I first noticed something was wrong about two months after my first child was born. We were on the sofa popping in a film: Children of Men, the Clive Owen/Julianne Moore thriller. What could possibly be cooler than a Clive Owen/Julianne Moore thriller, I thought to myself. And then the plot began to unfurl a dead child, another dead child, a pregnant woman in peril and I realized, quite a lot, actually.

”Turn it off. Off. Turn it off,” I told my husband before curling into the fetal position. Movie night was over.

Movies and TV for that matter have never been the same since. It rarely takes more than two scenes before a baby goes missing, a mother is murdered, a father leaves home. Then, like Pavlov’s dog, I reach for the remote. The news? Forget it. Kidnappings, abductions, school shootings and sieges”¦ even the healthcare wars in the U.S. reduced me to a hot, snivelling mess. Not a good look for a journalist. It’s got so my husband knows the only way to keep me from bursting into tears is to turn on ESPN, in which I have no emotional investment. That or a Friends rerun, and those start to grate after the sixth viewing.

I never expected motherhood would turn me into one of those sensitive viewers who networks warn to look away before a violent program. I’m the girl who used to host slasher-flick parties and followed the trials of serial killers like they were the World Cup. I made up drinking games around CSI: take a shot every time Gil Grissom makes a cryptic remark, and every time Marg acts like a bitch. Today I need a half-litre of vodka just to get through to the first commercial break and it’s not nearly as entertaining.
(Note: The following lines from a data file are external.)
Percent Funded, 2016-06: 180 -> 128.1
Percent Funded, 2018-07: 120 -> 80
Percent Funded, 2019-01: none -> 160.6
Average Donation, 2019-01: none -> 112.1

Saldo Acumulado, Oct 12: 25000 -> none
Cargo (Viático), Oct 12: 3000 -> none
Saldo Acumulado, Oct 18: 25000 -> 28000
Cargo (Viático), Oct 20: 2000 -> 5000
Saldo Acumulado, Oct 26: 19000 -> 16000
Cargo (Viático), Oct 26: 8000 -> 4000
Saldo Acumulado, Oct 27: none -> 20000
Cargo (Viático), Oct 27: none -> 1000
Like someone with a wheat allergy, I’ve eventually learned to recognize, then avoid, hazardous material and live a fairly normal life. Then August ended and the 9/11 anniversary loomed. Suddenly every station was airing a news magazine program, documentary or dramatization about that horrid day, and everywhere I looked was a grieving child, parent or spouse. I’m not proud to say I checked out entirely, days before the actual memorial. I would have had to commit myself otherwise.

Sure, easy for me to say. Still, my weakness shows no signs of abating, and soon enough I’m bound to turn into one of those dramas I’m so put off by. Is this a common affliction? And when, my husband would like to know, will it start to ease? Will I grow up with my children and, perhaps by graduation day, be able to sit down with them as a family to a showing of Breaking Dawn?

I hope so, ’cause I’m dying to hear what happens.